Science and Religion

An Identification of Terms
Part One: Introductory Considerations
The Main Theme of This Chapter
The main theme of this chapter can be stated as follows. Over the past fifty years, many books, articles, and monographs have been written on various issues regarding contemporary science and its impact on the religious world. However, certain scientific developments have continued to raise major questions and even challenges to positions presented by today’s religious world. This chapter provides a sharper specification of these science-religion questions/challenges.
The contextual focus of this entire volume centers almost exclusively on four scientific issues that continue to question and even challenge today’s religious world. The four scientific issues involve the following:
1. Archeological sciences: Contemporary archeological findings in the mid-eastern Asian world continue to challenge the religious interpretation concerning the existence and life of Abraham, the lives of his descendants, and the entire history of Moses as presented in the sacred writings of Christianity, Islam, and Judaism.12 Archeologists have raised the question of historical verification as regards the historical format in which these themes are described and used in the sacred writings of the three religions.13
2. Historical sciences: Contemporary scientific historical methodology continues to challenge the historical veracity of these same themes regarding Abraham, his descendants, and the entire history of Moses as presented in the sacred writings of Christianity, Islam, and Judaism. Are the texts, as they are written, verifiable history or are they mythological narratives? Are they biased historical essays or are they presenting actual historical data? Contemporary historians continue to question the historical verification of the passages mentioned above.14
3. Quantum physics: Contemporary quantum physics challenges religious claims of a divine plan for all finite reality. Each of the three religions mentioned above has formulated a divine plan for creation that historically includes the passages on Abraham, his descendants, and the entire history of Moses. These three plans are central to the sacred writings of Christianity, Islam, and Judaism, since the three religions claim their validity on the basis of their respective divinely revealed plans for all creation. Quantum physics, which focuses on the microcosmic reality of the universe, has discovered many processes, systems, and plans, none of which provide any evidence of a fundamental plan for the entire universe, much less a divine plan for the entire universe. Quantum physics, in its own limited way, offers no scientific substantiation of an all-inclusive divine plan for the entire finite universe. Some physical scientists who specialize in quantum physics have raised the issue of historical verification as regards the format in which the sacred writings of the three religions present a divine plan of created reality.15
4. Physical sciences and the age of the universe: Contemporary scientific data on the age of the universe also challenges the same issues as those mentioned above regarding quantum physics. Contemporary scientists who have studied the age of the entire universe are focused on the macrocosmic aspects of the universe, while quantum physics focuses on the microcosmic aspects of the same universe. Given the age of the universe, which scientists have posited from twelve to seventeen billion years, any and every pinpointing of an overarching timeline and plan is basically questioned. Scientists themselves, whenever they propose an exact dating of some physical development, need almost conclusive evidence in order to assign dates to certain physical developments that have occurred during the existence of the universe. Both scientists and religious scholars are profoundly challenged whenever they have proposed a “universal plan” for these billions of years.

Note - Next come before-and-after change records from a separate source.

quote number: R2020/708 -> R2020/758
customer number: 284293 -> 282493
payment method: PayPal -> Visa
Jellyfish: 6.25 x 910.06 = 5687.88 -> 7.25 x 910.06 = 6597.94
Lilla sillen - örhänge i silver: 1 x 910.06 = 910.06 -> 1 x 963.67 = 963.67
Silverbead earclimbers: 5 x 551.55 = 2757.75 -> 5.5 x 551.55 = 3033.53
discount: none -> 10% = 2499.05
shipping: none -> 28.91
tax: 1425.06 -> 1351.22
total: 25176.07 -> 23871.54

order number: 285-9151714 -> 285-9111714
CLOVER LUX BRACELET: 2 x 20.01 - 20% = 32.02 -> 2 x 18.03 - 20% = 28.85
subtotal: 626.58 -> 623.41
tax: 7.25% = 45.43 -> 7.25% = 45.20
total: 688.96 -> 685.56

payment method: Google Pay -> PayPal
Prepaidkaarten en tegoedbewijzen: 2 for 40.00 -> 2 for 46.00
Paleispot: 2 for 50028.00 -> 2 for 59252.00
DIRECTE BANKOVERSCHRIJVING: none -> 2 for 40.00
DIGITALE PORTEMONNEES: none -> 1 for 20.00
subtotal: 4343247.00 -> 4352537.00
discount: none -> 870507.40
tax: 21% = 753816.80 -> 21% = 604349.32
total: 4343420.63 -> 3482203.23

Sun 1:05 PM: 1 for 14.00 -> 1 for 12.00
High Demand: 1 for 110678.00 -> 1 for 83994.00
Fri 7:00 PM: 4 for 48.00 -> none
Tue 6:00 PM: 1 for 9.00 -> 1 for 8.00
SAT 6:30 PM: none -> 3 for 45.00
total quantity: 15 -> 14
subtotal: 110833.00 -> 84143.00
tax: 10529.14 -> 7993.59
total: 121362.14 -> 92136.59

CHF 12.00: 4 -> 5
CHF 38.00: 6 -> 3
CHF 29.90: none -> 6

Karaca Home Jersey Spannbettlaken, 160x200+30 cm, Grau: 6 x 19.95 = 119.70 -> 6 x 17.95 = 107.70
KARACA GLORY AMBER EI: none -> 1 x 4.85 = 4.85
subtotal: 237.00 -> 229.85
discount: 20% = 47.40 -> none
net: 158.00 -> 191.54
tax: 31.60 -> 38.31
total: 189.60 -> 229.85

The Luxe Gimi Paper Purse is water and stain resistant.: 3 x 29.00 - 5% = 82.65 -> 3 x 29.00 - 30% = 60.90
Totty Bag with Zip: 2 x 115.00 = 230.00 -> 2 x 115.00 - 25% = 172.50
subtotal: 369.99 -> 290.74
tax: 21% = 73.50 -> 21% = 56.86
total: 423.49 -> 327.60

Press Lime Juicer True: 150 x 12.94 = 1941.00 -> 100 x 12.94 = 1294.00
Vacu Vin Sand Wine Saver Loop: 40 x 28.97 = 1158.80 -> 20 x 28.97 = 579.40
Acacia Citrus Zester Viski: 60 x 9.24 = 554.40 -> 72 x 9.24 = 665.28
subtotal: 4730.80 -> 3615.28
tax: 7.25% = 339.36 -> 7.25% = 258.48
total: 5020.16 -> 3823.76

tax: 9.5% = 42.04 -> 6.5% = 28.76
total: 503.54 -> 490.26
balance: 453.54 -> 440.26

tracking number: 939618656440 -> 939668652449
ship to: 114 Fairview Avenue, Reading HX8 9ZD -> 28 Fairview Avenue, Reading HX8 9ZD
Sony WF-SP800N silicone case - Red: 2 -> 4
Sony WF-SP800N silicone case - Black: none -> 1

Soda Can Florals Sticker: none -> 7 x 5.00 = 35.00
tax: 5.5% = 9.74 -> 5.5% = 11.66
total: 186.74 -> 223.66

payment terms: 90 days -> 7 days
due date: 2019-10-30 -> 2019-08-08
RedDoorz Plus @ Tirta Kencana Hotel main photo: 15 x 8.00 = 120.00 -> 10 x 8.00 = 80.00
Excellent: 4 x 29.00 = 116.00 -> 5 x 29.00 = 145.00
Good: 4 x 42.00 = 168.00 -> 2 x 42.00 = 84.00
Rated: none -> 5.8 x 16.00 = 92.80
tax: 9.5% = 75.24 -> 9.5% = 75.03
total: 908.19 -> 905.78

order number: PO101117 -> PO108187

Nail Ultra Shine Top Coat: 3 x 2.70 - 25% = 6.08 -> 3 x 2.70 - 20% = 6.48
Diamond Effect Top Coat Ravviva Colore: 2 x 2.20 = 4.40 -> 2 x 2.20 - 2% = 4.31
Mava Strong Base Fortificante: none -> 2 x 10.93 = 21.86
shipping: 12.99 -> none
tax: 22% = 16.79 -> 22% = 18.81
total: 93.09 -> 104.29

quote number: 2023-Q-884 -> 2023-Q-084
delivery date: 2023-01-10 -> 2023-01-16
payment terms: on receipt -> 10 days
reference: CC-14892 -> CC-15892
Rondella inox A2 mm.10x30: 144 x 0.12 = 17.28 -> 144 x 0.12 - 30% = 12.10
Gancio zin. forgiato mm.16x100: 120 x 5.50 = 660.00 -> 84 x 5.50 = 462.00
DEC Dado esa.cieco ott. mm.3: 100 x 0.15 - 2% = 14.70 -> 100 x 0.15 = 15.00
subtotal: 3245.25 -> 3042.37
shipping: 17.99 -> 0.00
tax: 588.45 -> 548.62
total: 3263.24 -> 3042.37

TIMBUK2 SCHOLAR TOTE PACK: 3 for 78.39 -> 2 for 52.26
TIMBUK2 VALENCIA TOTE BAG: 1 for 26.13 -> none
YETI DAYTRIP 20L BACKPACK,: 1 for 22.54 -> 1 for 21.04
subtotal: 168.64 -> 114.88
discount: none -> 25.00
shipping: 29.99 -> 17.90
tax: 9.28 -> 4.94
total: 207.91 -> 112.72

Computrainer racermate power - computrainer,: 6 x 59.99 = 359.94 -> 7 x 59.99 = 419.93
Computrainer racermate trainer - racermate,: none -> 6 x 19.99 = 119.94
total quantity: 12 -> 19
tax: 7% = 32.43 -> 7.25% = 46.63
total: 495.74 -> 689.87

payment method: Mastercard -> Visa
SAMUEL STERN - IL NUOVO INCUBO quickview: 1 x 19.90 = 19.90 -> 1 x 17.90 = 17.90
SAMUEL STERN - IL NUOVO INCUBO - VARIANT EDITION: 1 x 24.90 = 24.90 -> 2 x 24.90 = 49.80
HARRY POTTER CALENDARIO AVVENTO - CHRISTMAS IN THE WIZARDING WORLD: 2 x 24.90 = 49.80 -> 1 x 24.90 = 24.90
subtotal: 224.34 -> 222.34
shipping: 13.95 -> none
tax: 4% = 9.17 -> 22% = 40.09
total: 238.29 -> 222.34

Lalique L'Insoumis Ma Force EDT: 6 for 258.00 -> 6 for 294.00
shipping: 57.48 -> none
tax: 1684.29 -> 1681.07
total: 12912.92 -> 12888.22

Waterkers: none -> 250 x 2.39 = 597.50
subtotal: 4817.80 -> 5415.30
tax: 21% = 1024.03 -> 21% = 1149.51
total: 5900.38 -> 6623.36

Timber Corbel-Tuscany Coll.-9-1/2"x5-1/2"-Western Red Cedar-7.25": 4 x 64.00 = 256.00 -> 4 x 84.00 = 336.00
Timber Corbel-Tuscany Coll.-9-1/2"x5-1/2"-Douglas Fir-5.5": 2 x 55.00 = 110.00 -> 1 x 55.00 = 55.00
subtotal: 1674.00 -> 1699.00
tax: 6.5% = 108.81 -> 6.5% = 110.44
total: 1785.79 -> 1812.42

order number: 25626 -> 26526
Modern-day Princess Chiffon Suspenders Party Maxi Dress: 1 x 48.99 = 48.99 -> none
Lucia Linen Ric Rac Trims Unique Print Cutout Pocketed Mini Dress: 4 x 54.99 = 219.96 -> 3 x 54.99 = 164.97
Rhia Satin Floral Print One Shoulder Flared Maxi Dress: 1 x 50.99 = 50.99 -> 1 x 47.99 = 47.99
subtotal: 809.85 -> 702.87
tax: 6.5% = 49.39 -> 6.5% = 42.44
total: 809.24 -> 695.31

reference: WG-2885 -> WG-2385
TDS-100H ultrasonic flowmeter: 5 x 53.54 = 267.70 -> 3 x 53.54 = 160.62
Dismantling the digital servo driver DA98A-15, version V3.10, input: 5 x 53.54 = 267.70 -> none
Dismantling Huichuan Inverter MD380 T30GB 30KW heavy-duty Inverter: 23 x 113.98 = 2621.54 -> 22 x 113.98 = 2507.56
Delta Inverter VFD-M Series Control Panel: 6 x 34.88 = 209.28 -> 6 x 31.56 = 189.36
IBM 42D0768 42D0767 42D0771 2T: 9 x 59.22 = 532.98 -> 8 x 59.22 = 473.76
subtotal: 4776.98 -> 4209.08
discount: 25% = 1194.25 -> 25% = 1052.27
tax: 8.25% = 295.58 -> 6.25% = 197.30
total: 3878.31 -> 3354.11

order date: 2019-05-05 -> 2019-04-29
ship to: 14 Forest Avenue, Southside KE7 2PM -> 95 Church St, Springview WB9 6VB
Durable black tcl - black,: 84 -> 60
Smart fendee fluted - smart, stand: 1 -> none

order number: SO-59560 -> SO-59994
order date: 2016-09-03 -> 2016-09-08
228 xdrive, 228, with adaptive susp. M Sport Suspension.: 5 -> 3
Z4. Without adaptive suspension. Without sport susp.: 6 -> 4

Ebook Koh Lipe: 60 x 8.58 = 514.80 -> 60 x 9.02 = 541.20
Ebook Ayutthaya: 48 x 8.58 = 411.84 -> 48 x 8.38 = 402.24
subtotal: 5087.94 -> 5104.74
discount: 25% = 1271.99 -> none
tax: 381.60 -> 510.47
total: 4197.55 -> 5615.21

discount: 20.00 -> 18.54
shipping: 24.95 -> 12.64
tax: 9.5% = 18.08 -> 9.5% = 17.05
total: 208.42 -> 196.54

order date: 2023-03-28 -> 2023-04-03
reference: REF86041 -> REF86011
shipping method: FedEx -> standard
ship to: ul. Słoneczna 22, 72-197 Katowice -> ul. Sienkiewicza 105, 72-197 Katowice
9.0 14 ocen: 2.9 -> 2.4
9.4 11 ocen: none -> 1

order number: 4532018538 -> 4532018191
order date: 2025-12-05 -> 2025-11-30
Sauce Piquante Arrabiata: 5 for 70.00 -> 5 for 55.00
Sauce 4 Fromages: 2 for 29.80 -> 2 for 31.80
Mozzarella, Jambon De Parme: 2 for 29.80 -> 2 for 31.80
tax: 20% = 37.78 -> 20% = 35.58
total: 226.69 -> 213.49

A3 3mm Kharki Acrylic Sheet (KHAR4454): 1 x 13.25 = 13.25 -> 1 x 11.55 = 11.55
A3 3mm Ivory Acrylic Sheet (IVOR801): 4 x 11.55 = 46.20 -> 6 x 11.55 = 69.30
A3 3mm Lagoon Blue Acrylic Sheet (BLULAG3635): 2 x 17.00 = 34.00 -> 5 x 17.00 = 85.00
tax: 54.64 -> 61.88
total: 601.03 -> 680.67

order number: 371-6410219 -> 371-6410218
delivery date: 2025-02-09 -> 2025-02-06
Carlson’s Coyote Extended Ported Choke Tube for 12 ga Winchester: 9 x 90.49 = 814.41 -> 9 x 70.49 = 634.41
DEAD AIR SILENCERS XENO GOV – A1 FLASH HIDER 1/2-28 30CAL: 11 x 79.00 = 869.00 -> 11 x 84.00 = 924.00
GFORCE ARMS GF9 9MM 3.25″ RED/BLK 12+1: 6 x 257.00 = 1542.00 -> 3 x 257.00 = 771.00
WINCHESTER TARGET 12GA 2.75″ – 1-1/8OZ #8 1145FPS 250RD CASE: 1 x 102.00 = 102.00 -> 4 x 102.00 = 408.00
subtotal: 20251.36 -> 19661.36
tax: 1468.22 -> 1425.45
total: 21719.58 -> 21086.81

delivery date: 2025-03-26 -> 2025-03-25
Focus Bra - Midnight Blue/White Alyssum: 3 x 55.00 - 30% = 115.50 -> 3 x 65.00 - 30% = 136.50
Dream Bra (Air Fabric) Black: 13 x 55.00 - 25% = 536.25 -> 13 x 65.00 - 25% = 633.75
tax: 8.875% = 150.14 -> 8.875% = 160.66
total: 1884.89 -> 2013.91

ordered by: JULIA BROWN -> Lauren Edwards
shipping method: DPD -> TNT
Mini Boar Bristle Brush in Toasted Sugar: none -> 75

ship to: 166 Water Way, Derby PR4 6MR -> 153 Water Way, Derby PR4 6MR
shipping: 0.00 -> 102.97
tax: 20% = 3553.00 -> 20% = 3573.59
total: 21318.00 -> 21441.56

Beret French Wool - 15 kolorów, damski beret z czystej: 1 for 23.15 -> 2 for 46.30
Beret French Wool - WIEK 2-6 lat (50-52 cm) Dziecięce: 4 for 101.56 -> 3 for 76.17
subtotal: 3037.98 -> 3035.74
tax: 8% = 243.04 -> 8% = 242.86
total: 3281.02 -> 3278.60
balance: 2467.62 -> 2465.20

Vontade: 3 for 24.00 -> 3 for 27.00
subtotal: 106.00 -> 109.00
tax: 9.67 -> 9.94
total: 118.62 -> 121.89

Once again the question of historical verification is at stake, and any and all proposals of a detailed divine plan for a multi-billion-year-old universe can only be judged as valid if there is clear historical verification. Some physical scientists who specialize in the age of the universe have raised serious questions on the issue of historical verification as regards the formats in which the sacred writings of the three religions present a divine plan of created reality.16
These four scientific issues are centrally important to the main theme of this volume, for they are tightly interconnected to specific religious positions. For the sake of clarity, the religious issues in this volume have been limited to the three religious communities mentioned above, namely Christianity, Islam, and Judaism. These three religions have been selected since in their sacred writings the issues regarding Abraham, his descendants, and the Mosaic material are presented as historically intertwined. All three religions profess Abraham as their foundational patriarch. All three trace their histories through Abraham’s descendants. All three present divinely revealed plans for creation.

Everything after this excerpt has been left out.